THE SOUTH Dakota House of Representatives was to debate a Bill yesterday afternoon that would expand the definition of “justifiable homicide” to include killing in the defence of an unborn foetus.
House Bill 1171 is sponsored by state representative Phil Jensen, who opposes abortion rights.
Mr Jensen claims the Bill has nothing to do with abortion, but pro-abortion rights activists have been galvanised by an article published on the Mother Jones website on Tuesday, entitled “South Dakota Moves to Legalize Killing Abortion Providers”.
“Justifiable homicide” was the defence used by Scott Roeder, who murdered Dr George Tiller, a late-term abortion provider, in a church in Kansas in 2009.
Roeder, who is now serving a life sentence, said he killed Tiller to save the lives of unborn children. Eight doctors have been murdered by US anti-abortion extremists since 1993. Seventeen others have survived assassination attempts. Mr Jensen’s Bill states that homicide is legal if it is committed by a mother “while resisting an attempt to harm” her unborn child.
The provision was expanded in a committee hearing last week to include homicide committed by the mother’s parents, spouse or children in defence of her foetus. At least four right-wing, anti-abortion groups testified in favour of the broader definition.
Republicans hold strong majorities in the South Dakota house and senate, where many of the minority Democrats also oppose abortion rights.
“If this Bill passes, in theory it would allow a woman’s father, mother, son, daughter or husband to kill anyone who tried to provide that woman with an abortion,” said Representative Peggy Gibson, a Democratic member of the legislature. “It’s a licence to kill abortion providers.”
The South Dakota Campaign for Healthy Families warned that Bill 1171 could have far-reaching consequences if a “misguided extremist invokes this ‘self defence’ statute to justify the murder of a doctor, nurse or volunteer”.

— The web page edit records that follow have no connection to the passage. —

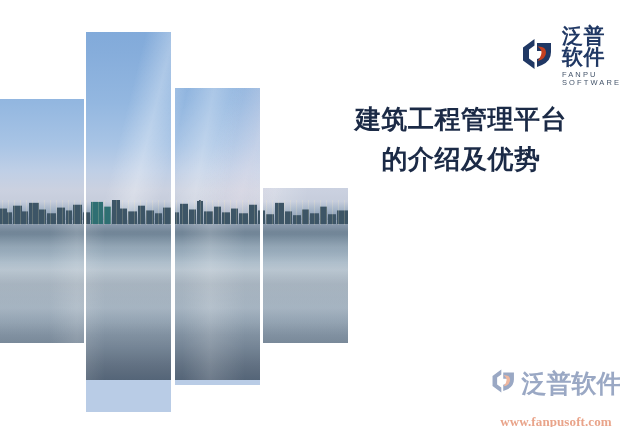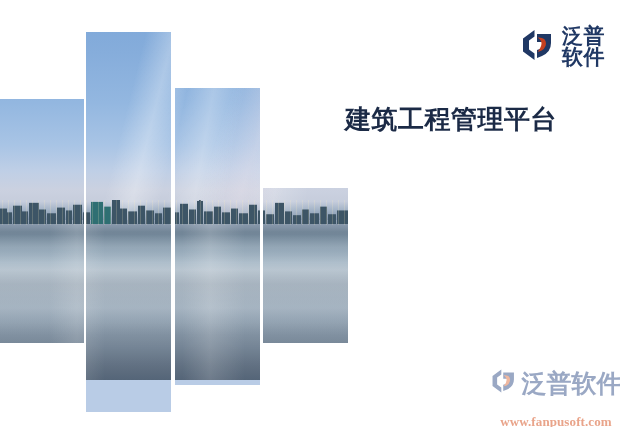--- a/index.html
+++ b/index.html
@@ -426,6 +426,7 @@
     </span>
     <span class="logo-words">
       <span class="logo-cn">泛普软件</span>
+      <span class="logo-en">FANPU SOFTWARE</span>
     </span>
   </div>
 

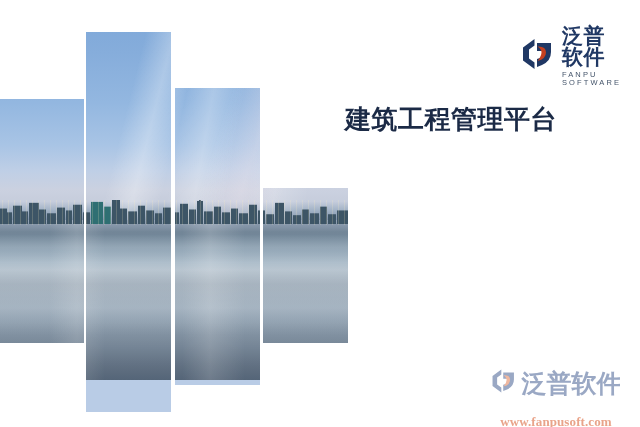--- a/index.html
+++ b/index.html
@@ -131,7 +131,7 @@
 
   .title {
     position: absolute;
-    left: 292px;
+    left: 302px;
     top: 100px;
     width: 318px;
     text-align: center;

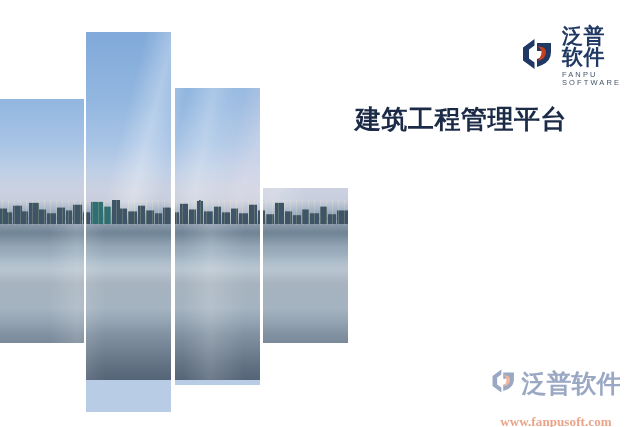--- a/index.html
+++ b/index.html
@@ -432,6 +432,7 @@
 
   <div class="title">
     <span>建筑工程管理平台</span>
+    <span>的介绍及优势</span>
   </div>
 
   <div class="watermark">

Mr Jensen has told interviewers the Bill is merely intended to make South Dakota law “consistent”, because state laws already allow prosecutors to charge people with manslaughter and murder for actions that result in the death of foetuses. South Dakota already has some of the most severe restrictions on abortion in the US.
There have been no abortion providers in the state since 1994, though the Planned Parenthood group flies a doctor into Sioux Falls once a week to see patients.
State law requires a woman to wait 24 hours after counselling before undergoing the procedure, and doctors are required by law to read this sentence to patients: “The abortion will terminate the life of a whole, separate, unique, living human being.”
House Bill 1217, a separate piece of legislation also under consideration, would require women to undergo a second round of counselling at a crisis pregnancy centre at least 72 hours before an abortion. Most crisis centres are run by anti-abortion Christian groups.
Mr Jensen is also promoting a referendum that would add the following sentence to South Dakota’s constitution: “No such court may apply international law, the law of any foreign nation, or any foreign religious or moral code with the force of law in the adjudication of any case under its jurisdiction.”
Mr Jensen has called the provision “the Sharia Bill”. Last November, 70 per cent of voters in Oklahoma approved a resolution banning the consideration of Sharia in their state. It was struck down by a federal judge, but similar legislation has been introduced in at least 13 other states.
Mr Jensen told the Rapid City Journalthat the issue had come up in Minnesota "where you had folks from Somalia who desire to have the courts of Minnesota rule according to Sharia Law".
A journalist for Rachel Maddow's MSNBC website tracked down the origin of the Somalia/Minnesota canard. It arose from Muslim cab drivers not wanting to carry passengers carrying alcohol in 2007.
A four-year-old Fox News story about the incident has since been viewed 1.6 million times on an apocalyptic Christian website.